The Anglo-Nubian doe
The high-producing Anglo-Nubian doe should also be an efficient reproducer. She should have a mild temperament, and appear alert and feminine.
The udder should be well developed not fleshy, and have a collapsed appearance and soft texture after milking. It should be round or globular, and not pendulous or ‘split’ between the halves. The udder should be carried high and well under the body. Good udder attachment is particularly important.
The teats should be distinct from the udder and moderately sized. They should be squarely placed and point slightly forward. Does with abnormal teats and udders may prove difficult to milk and should not be used for breeding replacements.
The jaw should be square (not overshot or undershot) and the teeth should be sound. The nostrils should be wide, the lips broad and the eyes set well apart. The neck should blend well into the shoulders and the chest should be broad and deep.
The body should be well developed and have good height and depth. The barrel should be deep and not fat. The ribs should be well sprung. The backline should have a very slight dip behind the withers and a gentle rise to the hips, and show no sign of weakness.
The Anglo-Nubian doe should stand and walk without dropping at the pasterns. The legs should be strong and straight without being thick, and be placed squarely under the body. The thighs should allow adequate room for the udder.
The Anglo-Nubian buck
The Anglo-Nubian buck’s ability should be gauged by his reproductive performance and the quality and performance of his offspring. The buck should have good conformation and depth of body, be masculine but not coarse in appearance and have vigour.

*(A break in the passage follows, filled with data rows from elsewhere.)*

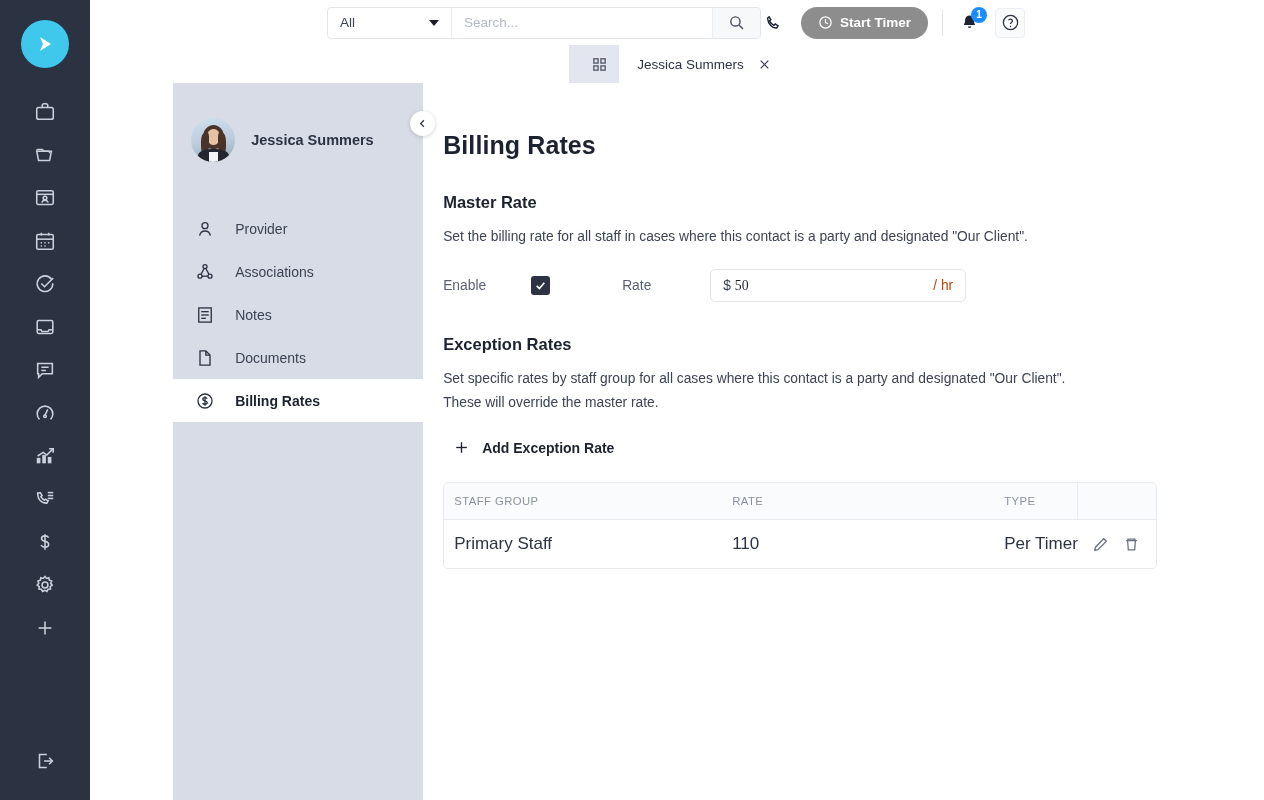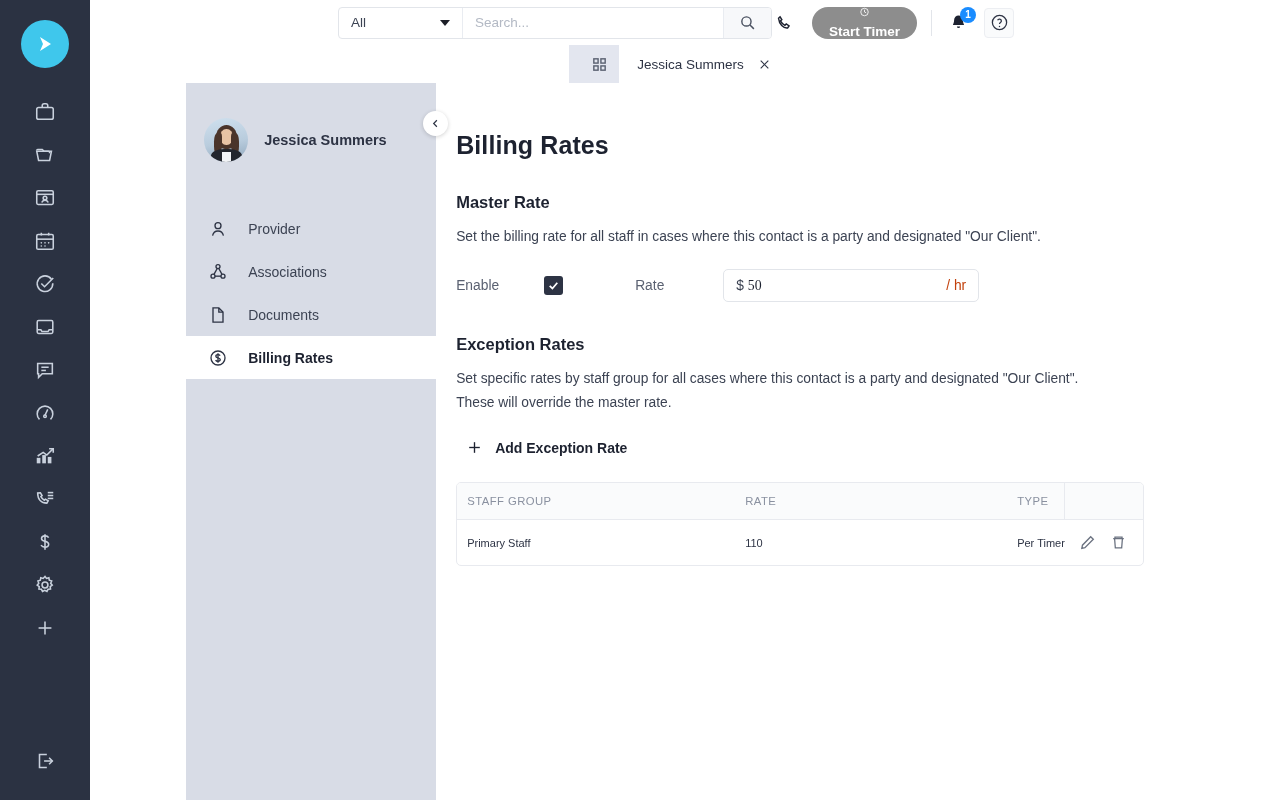--- a/index.html
+++ b/index.html
@@ -66,21 +66,20 @@
     display: flex; align-items: center; justify-content: center; cursor: pointer;
   }
   .topbar-right { margin-left: auto; display: flex; align-items: center; gap: 14px; }
   .phone-btn { width: 26px; height: 26px; display: flex; align-items: center; justify-content: center; cursor: pointer; }
   .timer-btn {
     height: 32px; border-radius: 16px; background: #8d8d8d;
     color: #fff; font-size: 13.5px; font-weight: bold;
     display: flex; align-items: center; gap: 7px;
     padding: 0 17px; border: 0; cursor: pointer;
     font-family: "Liberation Sans", sans-serif;
-    flex-direction: column;
   }
   .divider-v { width: 1px; height: 26px; background: #e2e5ea; }
   .bell-wrap { position: relative; width: 24px; height: 26px; display: flex; align-items: center; justify-content: center; cursor: pointer; }
   .badge {
     position: absolute; top: -3px; right: -6px;
     min-width: 16px; height: 16px; border-radius: 8px;
     background: #1a8cff; color: #fff; font-size: 10px; font-weight: bold;
     display: flex; align-items: center; justify-content: center; padding: 0 4px;
   }
   .help-btn {
@@ -172,21 +171,21 @@
   table { width: 100%; border-collapse: collapse; }
   thead tr { background: #fafbfc; }
   th {
     text-align: left; font-size: 11.3px; font-weight: normal; letter-spacing: .45px;
     color: #8a91a0; padding: 12px 0 12px 10px; border-bottom: 1px solid #e8eaef;
   }
   th.c1 { width: 278px; }
   th.c2 { width: 272px; }
   th.c3 { width: auto; }
   th.c4 { width: 78px; border-left: 1px solid #e8eaef; }
-  td { font-size: 11px; color: #2d3344; padding: 14px 0 14px 10px; }
+  td { font-size: 17px; color: #2d3344; padding: 14px 0 14px 10px; }
   .row-actions { display: flex; gap: 14px; align-items: center; justify-content: flex-end; padding-right: 16px; }
   .icon-btn { cursor: pointer; display: flex; align-items: center; }
 </style>
 </head>
 <body>
 
 <div class="rail">
   <div class="logo">
     <svg width="18" height="18" viewBox="0 0 18 18">
       <path d="M4 2 L15 9 L4 16 L7 9 Z" fill="#ffffff"></path>
@@ -405,20 +404,29 @@
         <div class="navitem">
           <svg width="20" height="20" viewBox="0 0 24 24">
             <circle cx="12" cy="5.5" r="2.4"></circle>
               <circle cx="6" cy="17" r="2.4"></circle>
               <circle cx="18" cy="17" r="2.4"></circle>
             <line x1="11" y1="7.8" x2="7.2" y2="14.8"></line>
               <line x1="13" y1="7.8" x2="16.8" y2="14.8"></line>
               <line x1="8.4" y1="17" x2="15.6" y2="17"></line>
           </svg>
           <span>Associations</span>
+        </div>
+        <div class="navitem">
+          <svg width="20" height="20" viewBox="0 0 24 24">
+            <rect x="4.5" y="3.5" width="15" height="17"></rect>
+            <line x1="7.5" y1="8" x2="16.5" y2="8"></line>
+              <line x1="7.5" y1="12" x2="16.5" y2="12"></line>
+              <line x1="7.5" y1="16" x2="13" y2="16"></line>
+          </svg>
+          <span>Notes</span>
         </div>
         <div class="navitem">
           <svg width="20" height="20" viewBox="0 0 24 24">
             <path d="M6 3.5h7l5 5v12H6z"></path>
               <polyline points="13,3.5 13,8.5 18,8.5"></polyline>
           </svg>
           <span>Documents</span>
         </div>
         <div class="navitem active">
           <svg width="20" height="20" viewBox="0 0 24 24">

The testicles should be of good size, well balanced and firm. The scrotum should be well placed and allow the testes to hang away from the body (not excessively).
Only bucks which are not carriers of the gene for the beta mannosidosis condition (a lethal neurological disease of new born Anglo-Nubian kids) should be used for breeding.
Polled bucks are not generally used in breeding programs as offspring resulting from matings with polled does may be born as either intersex females or sterile males. If polled bucks are used, they should only be mated with horned does.